Crowd-sourcing interpretation of IBM RAID 5 extension paper

This topic was created by Chris Mellor 1 .

  1. Chris Mellor 1

    Crowd-sourcing interpretation of IBM RAID 5 extension paper

    The thread for comments describing and interpreting and reviewing IBM Almaden Researcher Mario Blaum's paper: "Construction of PMDS and SD Codes extending RAID 5" which can be downloaded as a pdf from here.

    My insufficiency of cerebral matter prevents me so doing. Help please.


  2. Michael

    Quick answer

    RAID 5 can handle one disk failure. If there is a sector failure also you can not recover the associated data.

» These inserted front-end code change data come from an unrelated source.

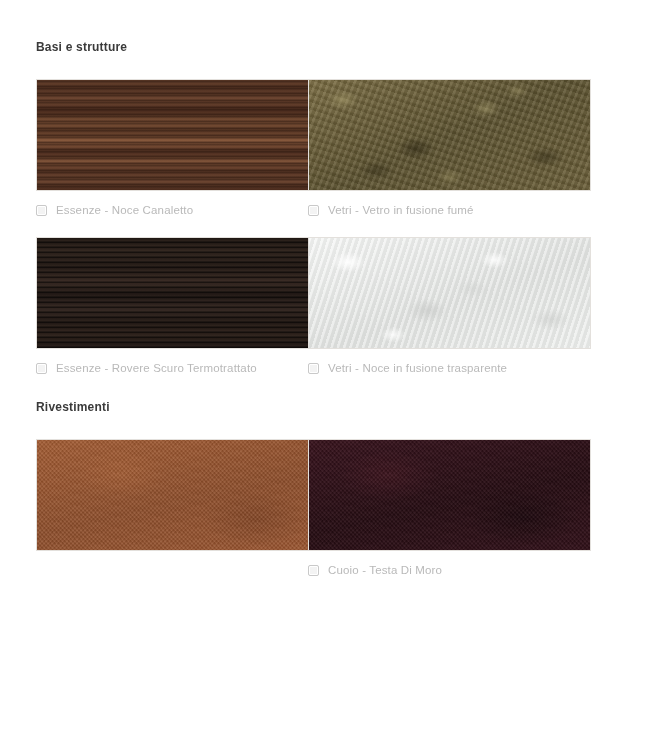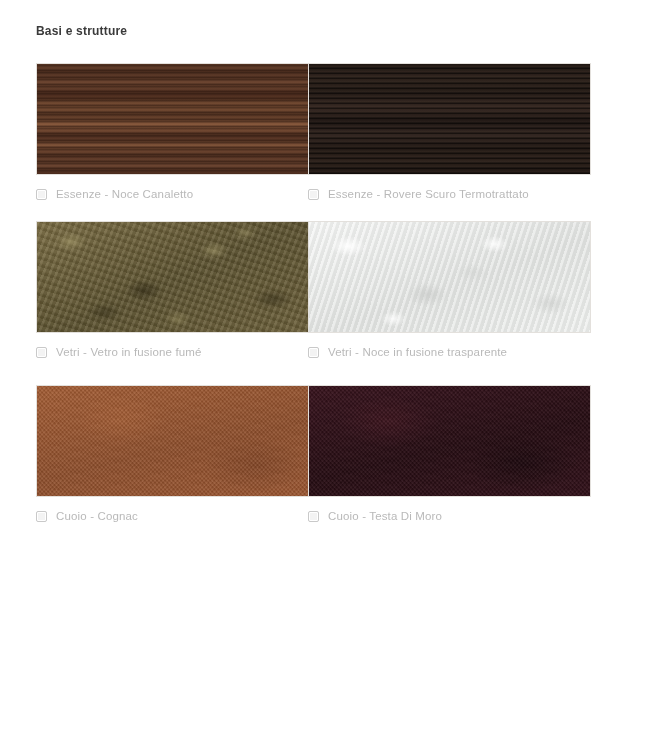--- a/index.html
+++ b/index.html
@@ -34,7 +34,7 @@
     padding: 0;
     line-height: 14px;
   }
-  .section-basi   { padding-top: 24px; }
+  .section-basi   { padding-top: 24px; margin-top: 16px; }
   .section-rivest { padding-top: 24px; }
 
   

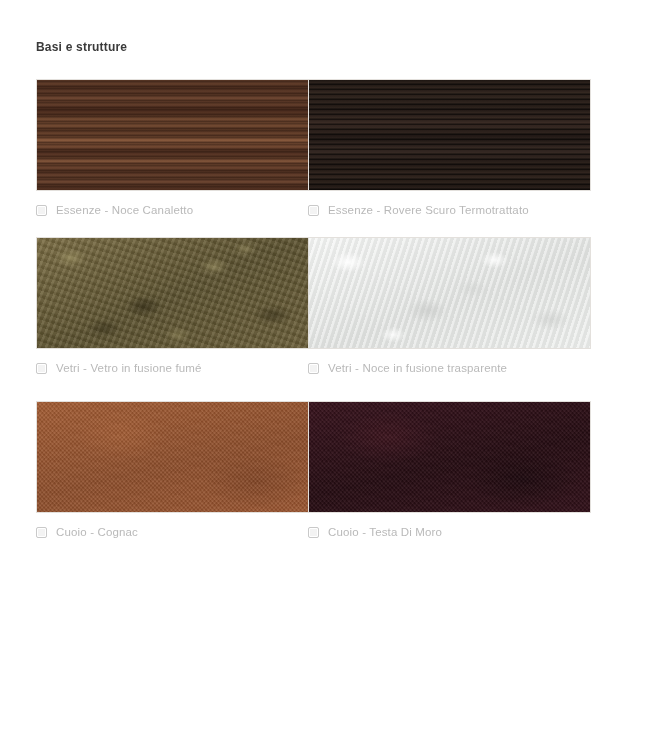--- a/index.html
+++ b/index.html
@@ -236,6 +236,16 @@
 
     <div class="swatch-cell">
       <div class="swatch-img">
+        <div class="tex tex-fume"></div>
+      </div>
+      <div class="opt-row">
+        <span class="cbx"></span>
+        <span class="opt-label">Vetri - Vetro in fusione fumé</span>
+      </div>
+    </div>
+
+    <div class="swatch-cell">
+      <div class="swatch-img">
         <div class="tex tex-rovere"></div>
       </div>
       <div class="opt-row">
@@ -246,16 +256,6 @@
 
     <div class="swatch-cell">
       <div class="swatch-img">
-        <div class="tex tex-fume"></div>
-      </div>
-      <div class="opt-row">
-        <span class="cbx"></span>
-        <span class="opt-label">Vetri - Vetro in fusione fumé</span>
-      </div>
-    </div>
-
-    <div class="swatch-cell">
-      <div class="swatch-img">
         <div class="tex tex-trasp"></div>
       </div>
       <div class="opt-row">

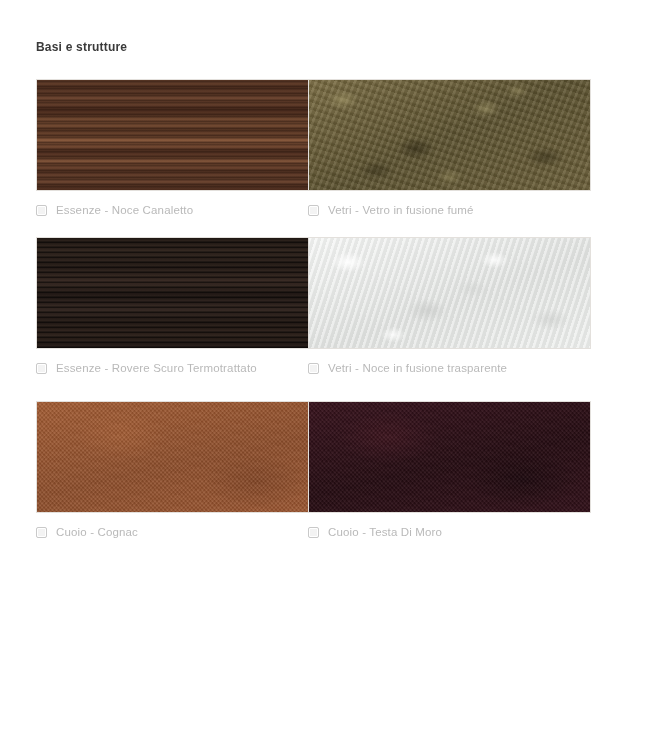--- a/index.html
+++ b/index.html
@@ -267,6 +267,7 @@
 
   </div>
 
+  <h2 class="section-title section-rivest">Rivestimenti</h2>
 
   <div class="swatch-grid">
 

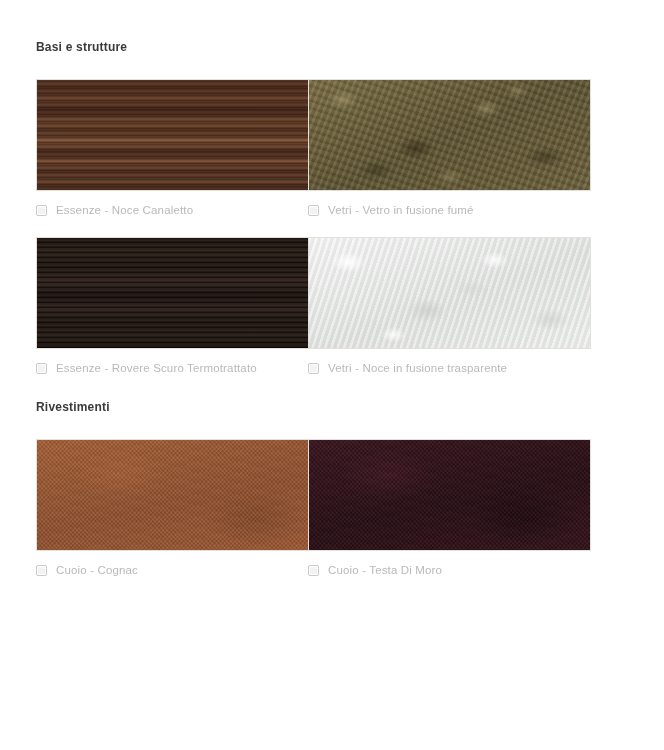--- a/index.html
+++ b/index.html
@@ -275,10 +275,6 @@
       <div class="swatch-img">
         <div class="tex tex-cognac"></div>
       </div>
-      <div class="opt-row">
-        <span class="cbx"></span>
-        <span class="opt-label">Cuoio - Cognac</span>
-      </div>
     </div>
 
     <div class="swatch-cell">

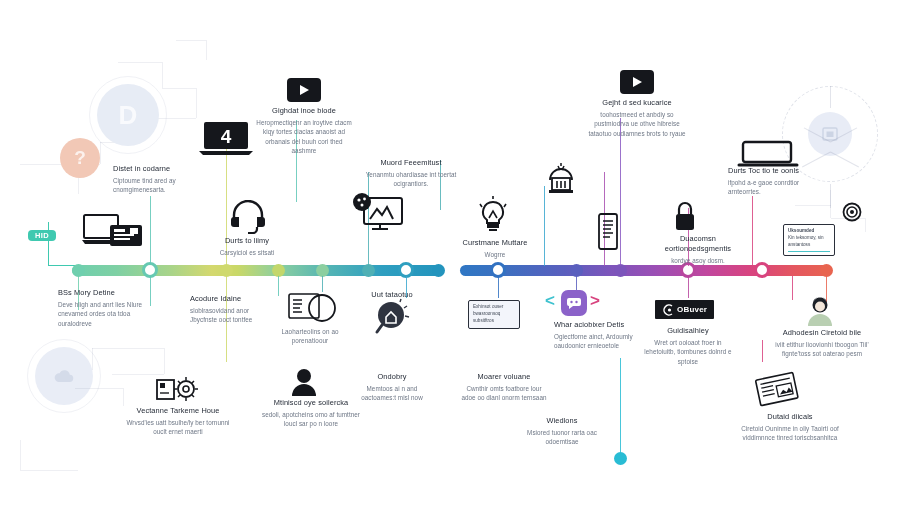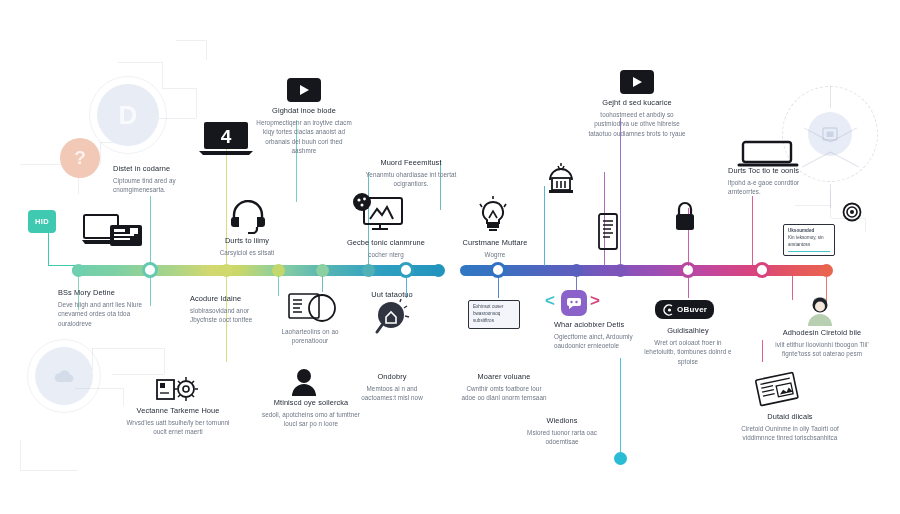--- a/index.html
+++ b/index.html
@@ -96,7 +96,7 @@
   .chip {
     position:absolute; background:#3fc9b0; border-radius:4px;
     color:#fff; font-size:7.5px; font-weight:700;
-    padding:7px 7px; letter-spacing:.4px;
+    padding:1px 7px; letter-spacing:.4px;margin-top:20px;
   }
   .mini-card {
     position:absolute; background:#f3f5fb;

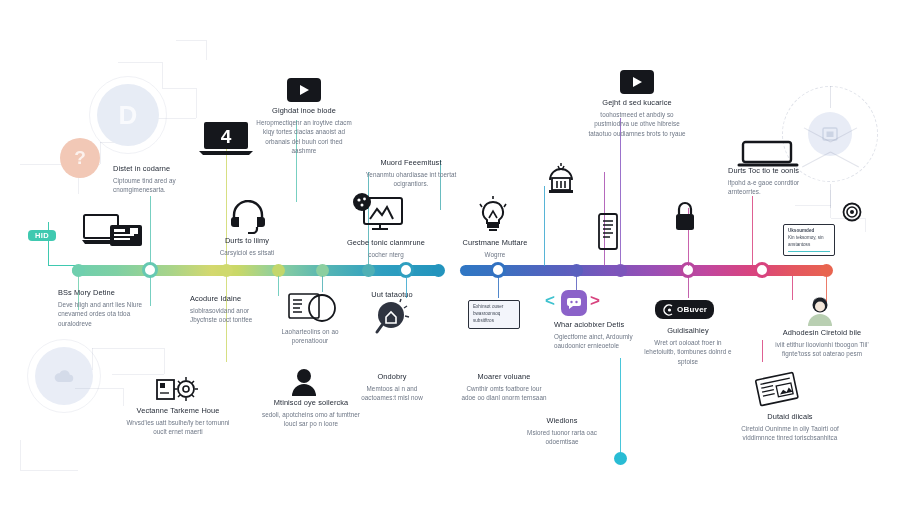--- a/index.html
+++ b/index.html
@@ -442,10 +442,6 @@
     <div class="c-body">Carsyiciol es sitsati</div>
   </div>
 
-  <div class="callout c" style="left:386px; top:238px; width:90px;">
-    <div class="c-title">Gecbe tonic clanmrune</div>
-    <div class="c-body">cocher nterg</div>
-  </div>
 
   <div class="callout c" style="left:495px; top:238px; width:80px;">
     <div class="c-title">Curstmane Muttare</div>

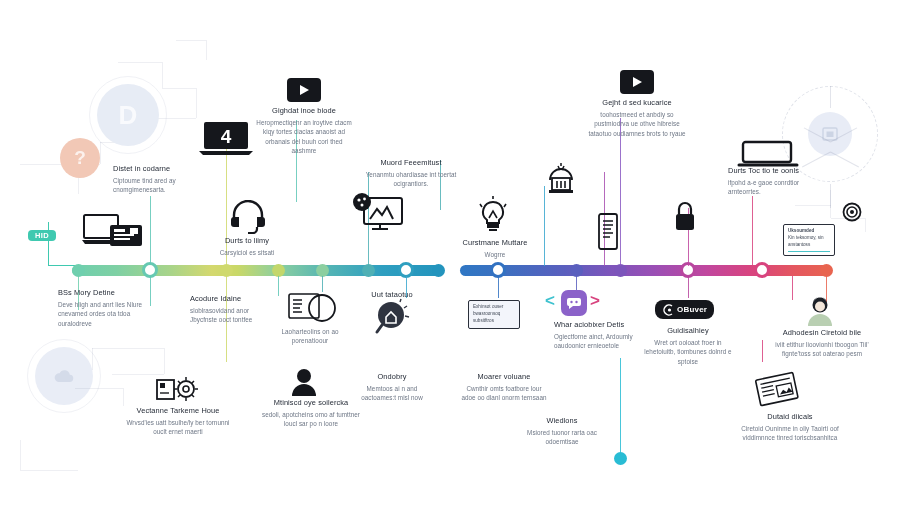--- a/index.html
+++ b/index.html
@@ -448,6 +448,10 @@
     <div class="c-body">Wogrre</div>
   </div>
 
+  <div class="callout c" style="left:698px; top:234px; width:92px;">
+    <div class="c-title">Duacomsn eortionoedsgmentis</div>
+    <div class="c-body">kordye asoy dosm.</div>
+  </div>
 
   <div class="callout l" style="left:58px; top:288px; width:96px;">
     <div class="c-title">BSs Mory Detine</div>

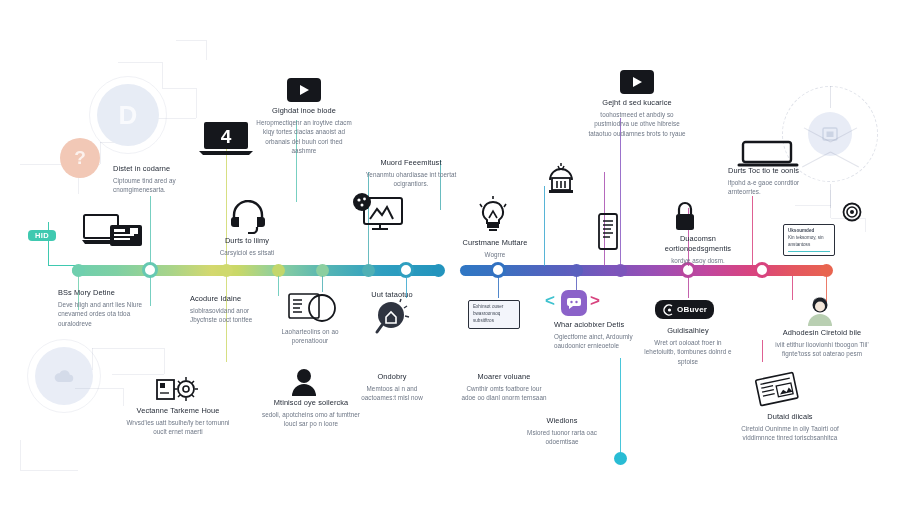--- a/index.html
+++ b/index.html
@@ -86,7 +86,7 @@
     display:flex; align-items:center; justify-content:center;
   }
   .badge-pill {
-    position:absolute; background:#15171c; border-radius:8px;
+    position:absolute; background:#15171c; border-radius:1px;
     display:flex; align-items:center; gap:3px;
     padding:0 7px; height:19px;
   }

    RAID 6 can handle two disk failures, or one disk plus one sector but not two disks and one sectors, or even one disk and two sectors.

    The proposition is for encoding of sectors to enable recovery of disk failure and a simultaneous disk failure. By adding additional parity to the disk contents you can recover from a disk and sector failure in RAID 5 which you could not do normally.

    1. Steve Knox

      Re: Quick answer

      More to the point, this paper is about generating a mathematical checksum function which maximizes the probability of recovering from multiple failures while minimizing the space needed to store the checksum.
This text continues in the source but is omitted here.